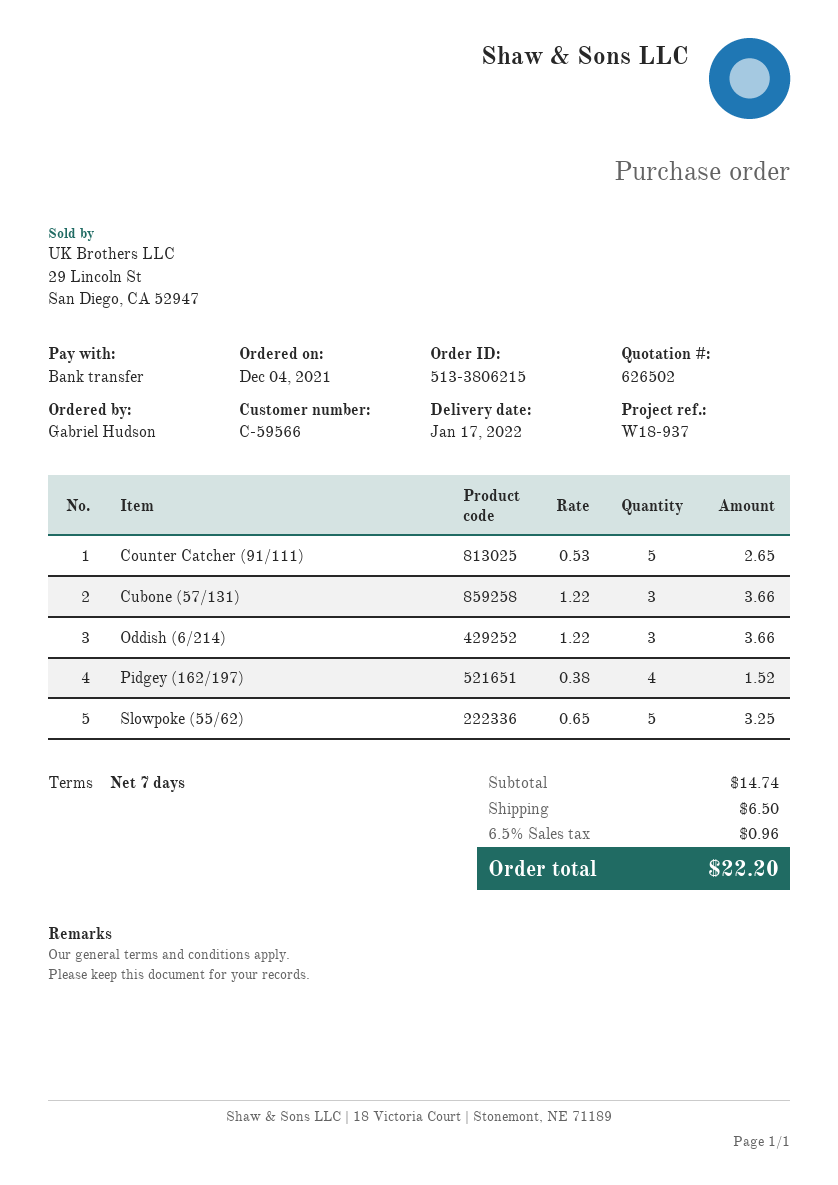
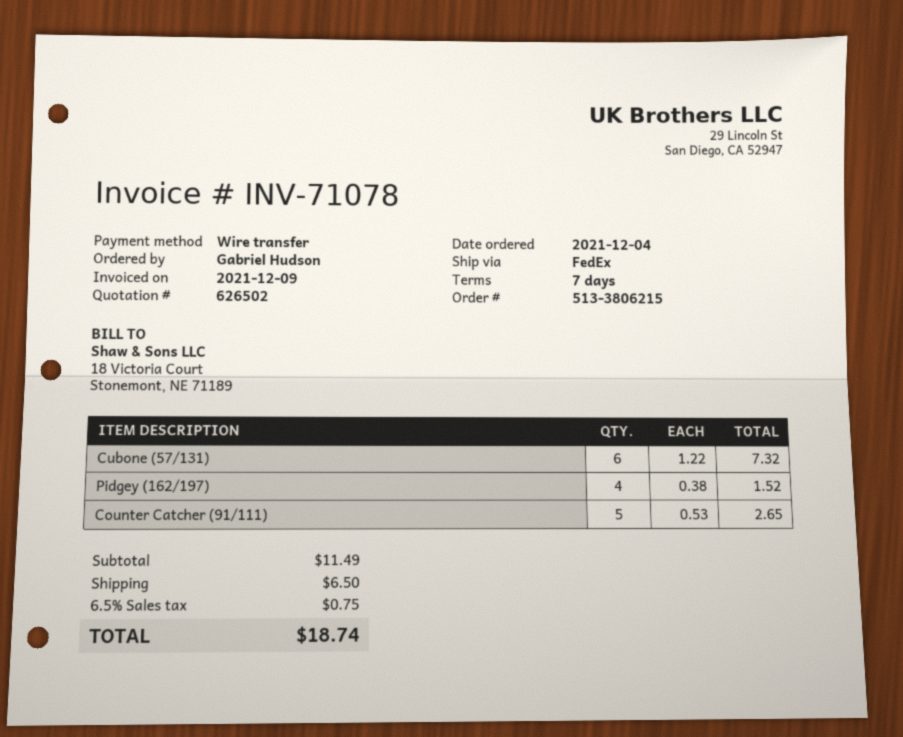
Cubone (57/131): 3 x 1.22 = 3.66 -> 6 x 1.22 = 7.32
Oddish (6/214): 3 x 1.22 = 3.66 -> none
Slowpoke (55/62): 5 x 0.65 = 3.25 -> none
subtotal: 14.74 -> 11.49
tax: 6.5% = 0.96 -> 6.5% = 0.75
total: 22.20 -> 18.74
* * * * *
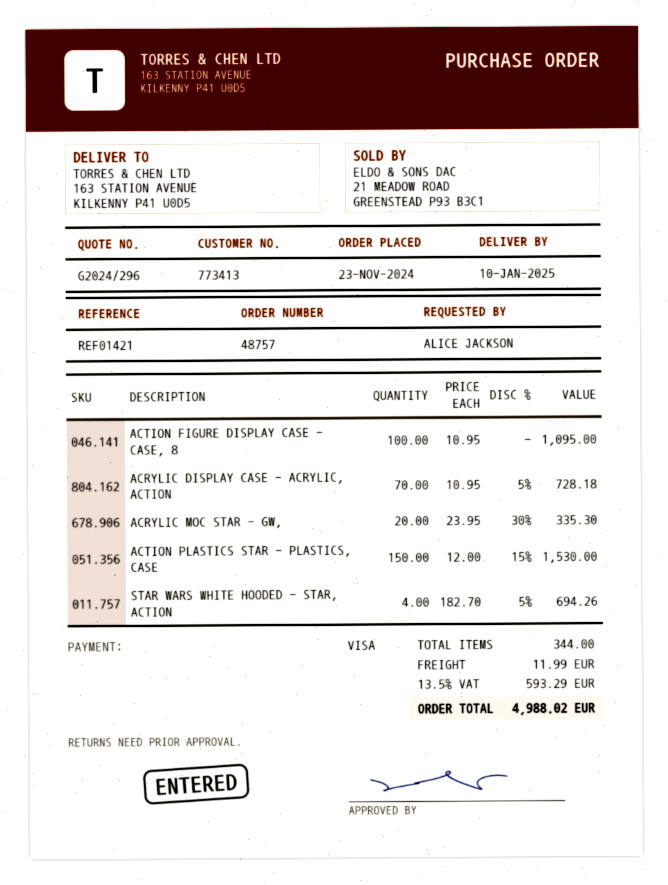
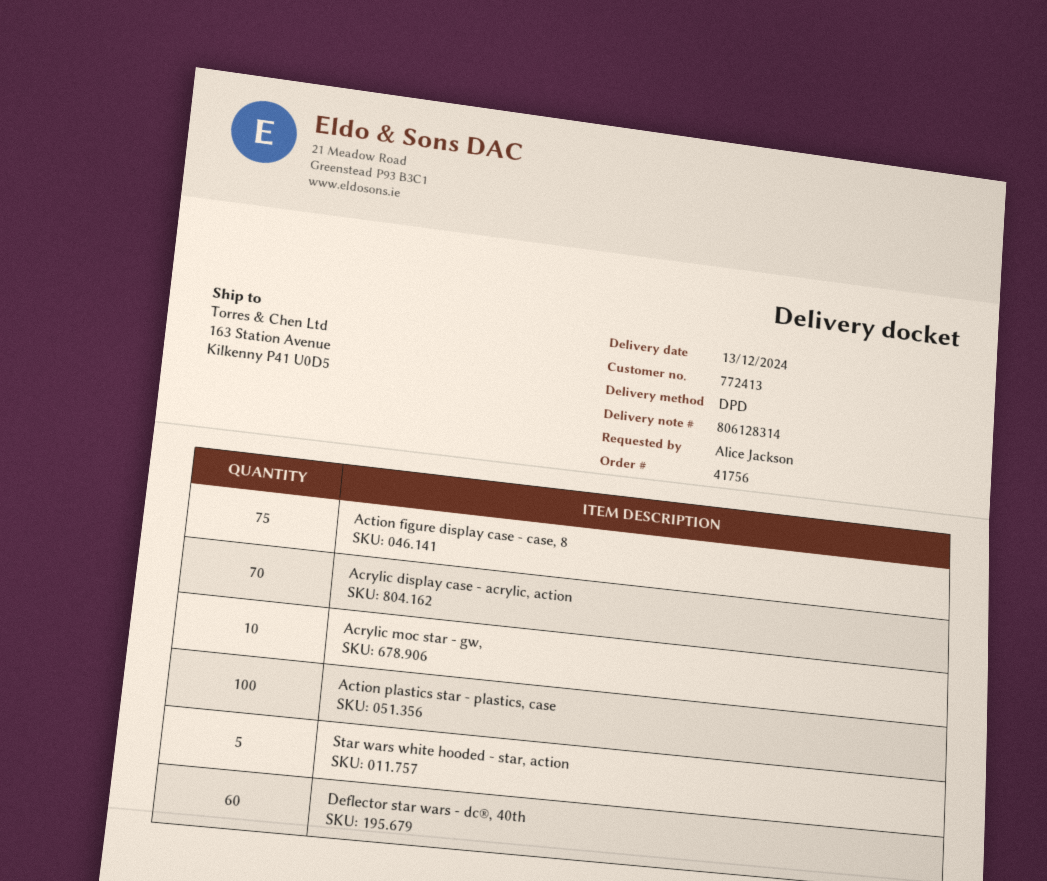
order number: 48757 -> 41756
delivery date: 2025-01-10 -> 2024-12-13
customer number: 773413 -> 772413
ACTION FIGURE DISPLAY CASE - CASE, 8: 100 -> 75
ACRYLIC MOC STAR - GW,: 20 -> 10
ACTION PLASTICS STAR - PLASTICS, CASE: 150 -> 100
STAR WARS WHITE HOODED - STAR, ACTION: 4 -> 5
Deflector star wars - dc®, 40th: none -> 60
* * * * *
Work task
Given the records above, reproduce precisely and only the lines between the line holding "Cubone (57/131): 3" and the line holding "total: 22.20 -> 18.74", inclusive.

Exercise answer
Cubone (57/131): 3 x 1.22 = 3.66 -> 6 x 1.22 = 7.32
Oddish (6/214): 3 x 1.22 = 3.66 -> none
Slowpoke (55/62): 5 x 0.65 = 3.25 -> none
subtotal: 14.74 -> 11.49
tax: 6.5% = 0.96 -> 6.5% = 0.75
total: 22.20 -> 18.74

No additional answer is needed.